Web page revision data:
---------------

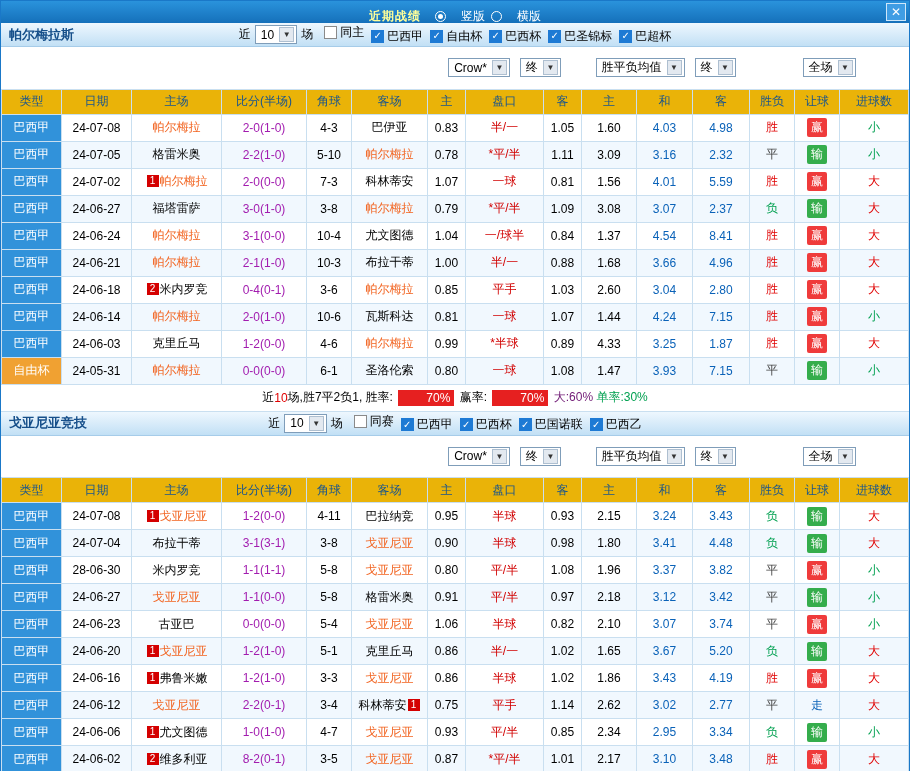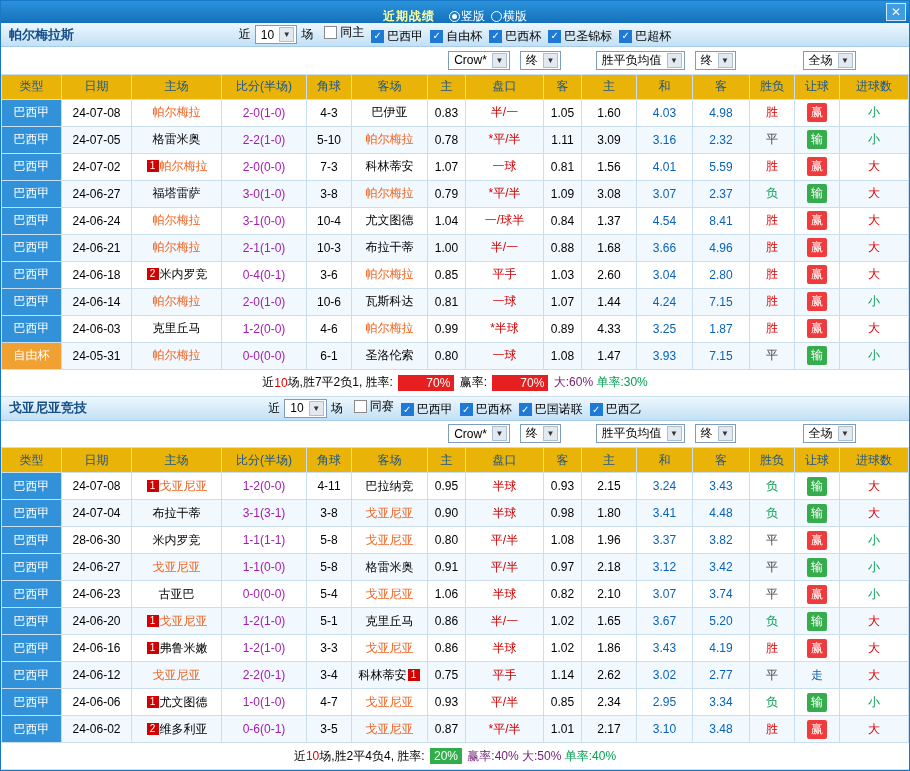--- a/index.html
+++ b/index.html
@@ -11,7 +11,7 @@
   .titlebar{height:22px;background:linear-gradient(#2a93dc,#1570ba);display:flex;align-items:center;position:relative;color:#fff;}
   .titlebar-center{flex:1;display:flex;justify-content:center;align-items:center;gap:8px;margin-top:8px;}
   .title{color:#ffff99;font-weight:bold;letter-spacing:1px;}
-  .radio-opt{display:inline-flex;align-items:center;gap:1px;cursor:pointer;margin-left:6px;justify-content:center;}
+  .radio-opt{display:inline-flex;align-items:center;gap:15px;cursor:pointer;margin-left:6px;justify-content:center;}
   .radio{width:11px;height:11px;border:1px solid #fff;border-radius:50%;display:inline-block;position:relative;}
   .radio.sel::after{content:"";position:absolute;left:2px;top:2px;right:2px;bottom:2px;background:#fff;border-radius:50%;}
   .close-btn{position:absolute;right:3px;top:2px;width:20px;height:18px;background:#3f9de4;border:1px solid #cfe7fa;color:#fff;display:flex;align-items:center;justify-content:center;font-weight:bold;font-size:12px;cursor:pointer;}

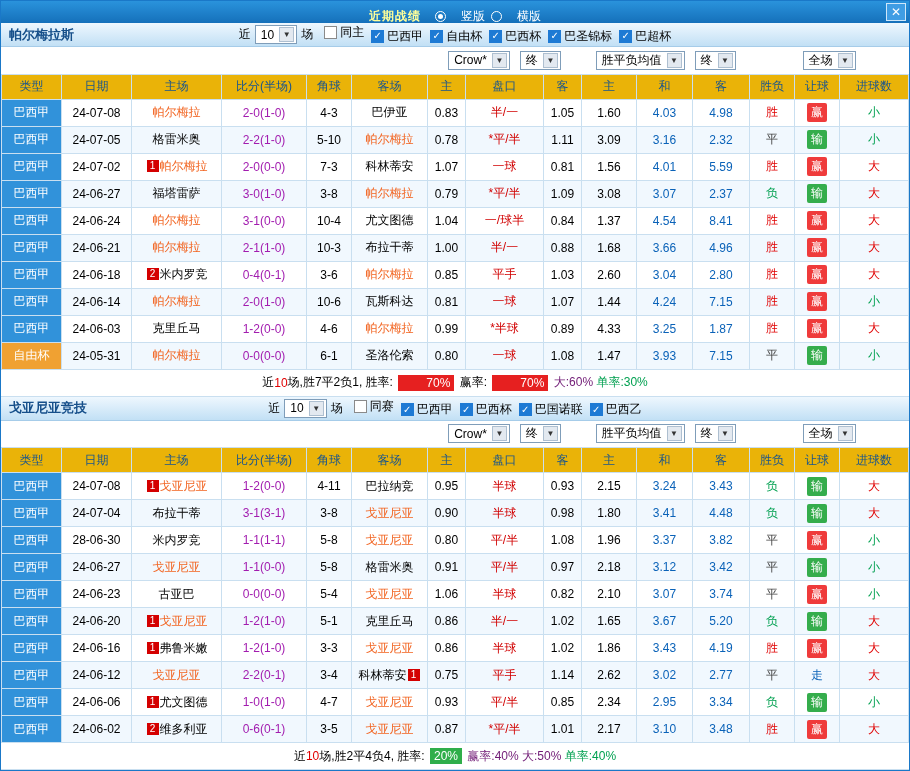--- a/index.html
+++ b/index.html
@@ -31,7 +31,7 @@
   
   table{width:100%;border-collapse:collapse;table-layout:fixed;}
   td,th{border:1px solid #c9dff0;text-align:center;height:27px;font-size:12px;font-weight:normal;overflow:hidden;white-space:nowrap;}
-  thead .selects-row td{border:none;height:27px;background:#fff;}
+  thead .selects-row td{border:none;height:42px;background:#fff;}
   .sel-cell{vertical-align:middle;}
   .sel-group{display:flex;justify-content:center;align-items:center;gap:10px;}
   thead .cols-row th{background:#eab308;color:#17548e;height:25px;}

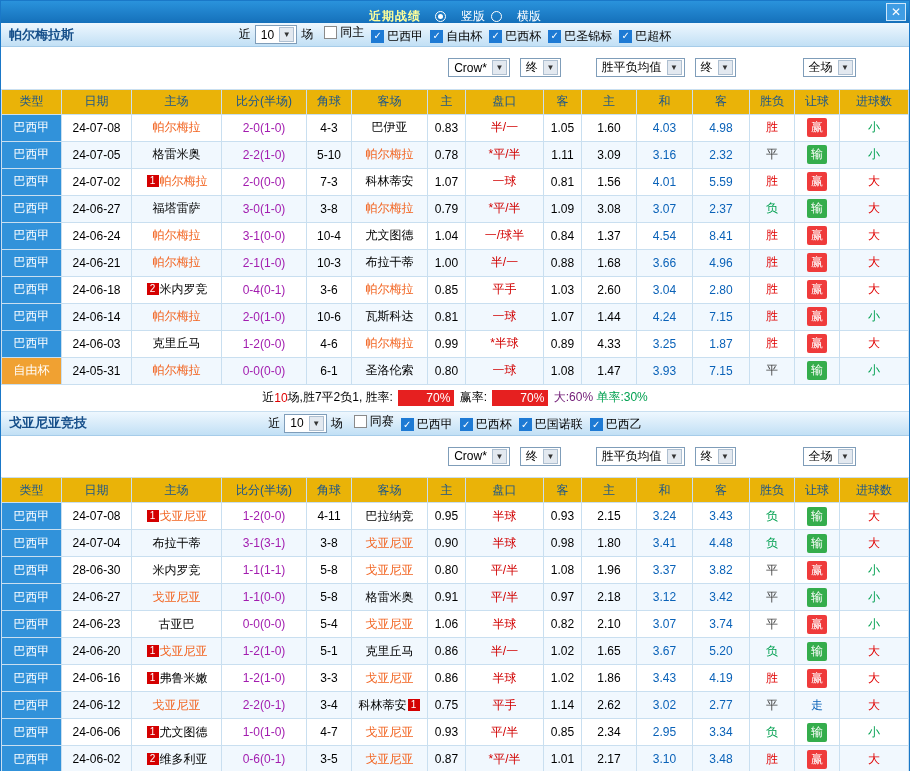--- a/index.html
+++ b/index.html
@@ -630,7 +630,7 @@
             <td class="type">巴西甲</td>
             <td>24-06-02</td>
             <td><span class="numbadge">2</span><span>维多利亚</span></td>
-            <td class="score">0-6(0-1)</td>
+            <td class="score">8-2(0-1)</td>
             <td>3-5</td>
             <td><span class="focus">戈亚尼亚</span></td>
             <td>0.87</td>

---------------

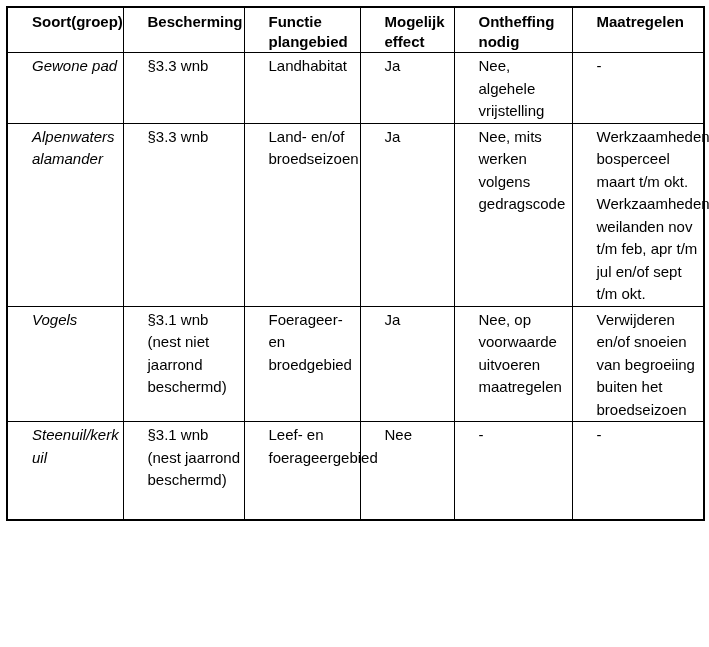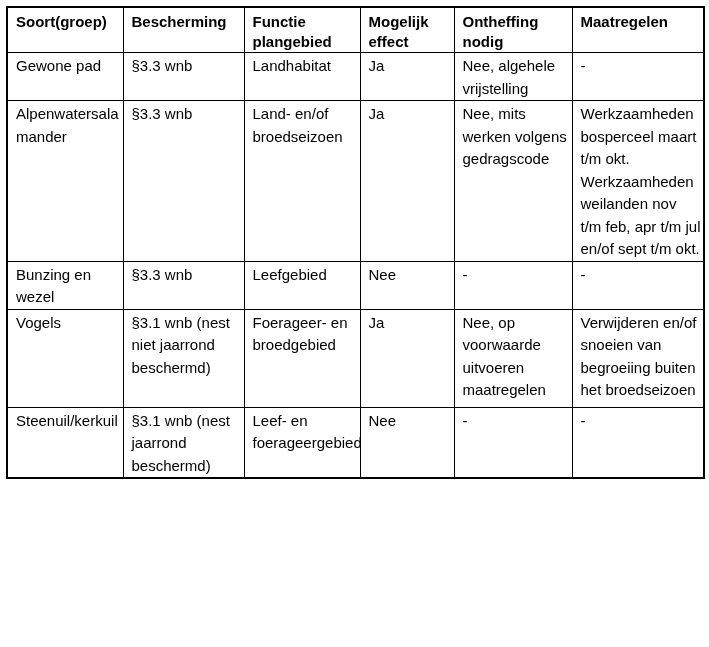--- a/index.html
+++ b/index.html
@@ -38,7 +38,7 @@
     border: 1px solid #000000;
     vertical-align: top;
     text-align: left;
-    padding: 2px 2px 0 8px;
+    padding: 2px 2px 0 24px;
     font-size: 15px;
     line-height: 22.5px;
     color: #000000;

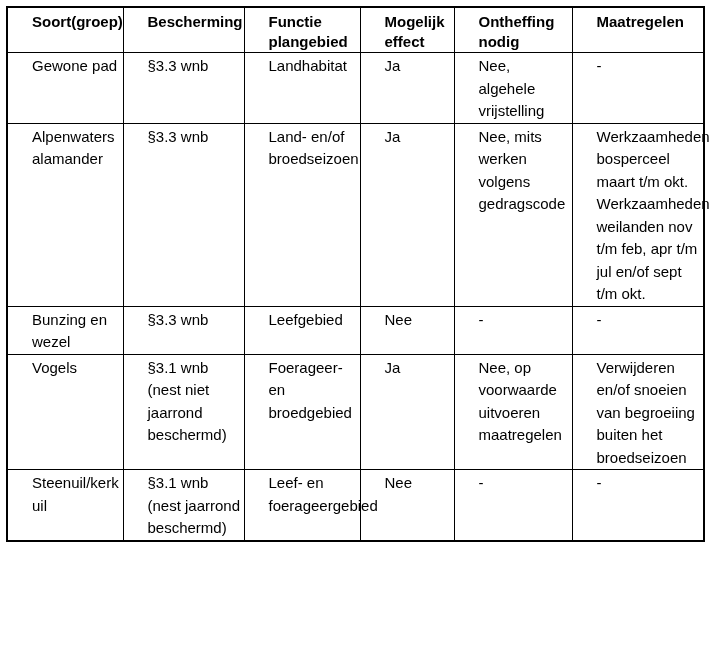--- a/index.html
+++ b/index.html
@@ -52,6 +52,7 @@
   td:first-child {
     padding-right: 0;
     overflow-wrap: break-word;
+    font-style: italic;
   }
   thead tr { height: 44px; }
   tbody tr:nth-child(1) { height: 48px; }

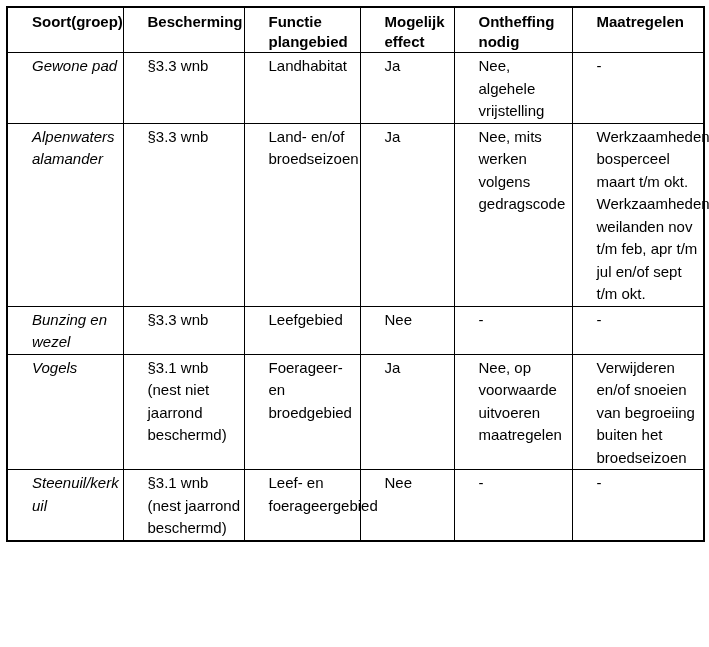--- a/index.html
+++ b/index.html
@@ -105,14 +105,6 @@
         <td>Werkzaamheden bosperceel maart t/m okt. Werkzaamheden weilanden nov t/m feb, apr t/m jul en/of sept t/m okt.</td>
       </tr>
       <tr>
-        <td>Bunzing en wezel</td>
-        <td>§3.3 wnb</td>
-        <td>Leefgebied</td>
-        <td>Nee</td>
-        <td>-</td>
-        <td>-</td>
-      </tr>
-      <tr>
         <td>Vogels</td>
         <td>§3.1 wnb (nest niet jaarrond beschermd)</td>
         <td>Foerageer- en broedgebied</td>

---------------

* _TASK REQUIREMENTS_
Look above for the line with "<td>Werkzaamheden bosperceel maart" and the line with "<td>Foerageer- en broedgebied</td>"; transcribe both and all lines in between, exactly, and nothing else.

* _RESPONSE BOX_
         <td>Werkzaamheden bosperceel maart t/m okt. Werkzaamheden weilanden nov t/m feb, apr t/m jul en/of sept t/m okt.</td>
       </tr>
       <tr>
-        <td>Bunzing en wezel</td>
-        <td>§3.3 wnb</td>
-        <td>Leefgebied</td>
-        <td>Nee</td>
-        <td>-</td>
-        <td>-</td>
-      </tr>
-      <tr>
         <td>Vogels</td>
         <td>§3.1 wnb (nest niet jaarrond beschermd)</td>
         <td>Foerageer- en broedgebied</td>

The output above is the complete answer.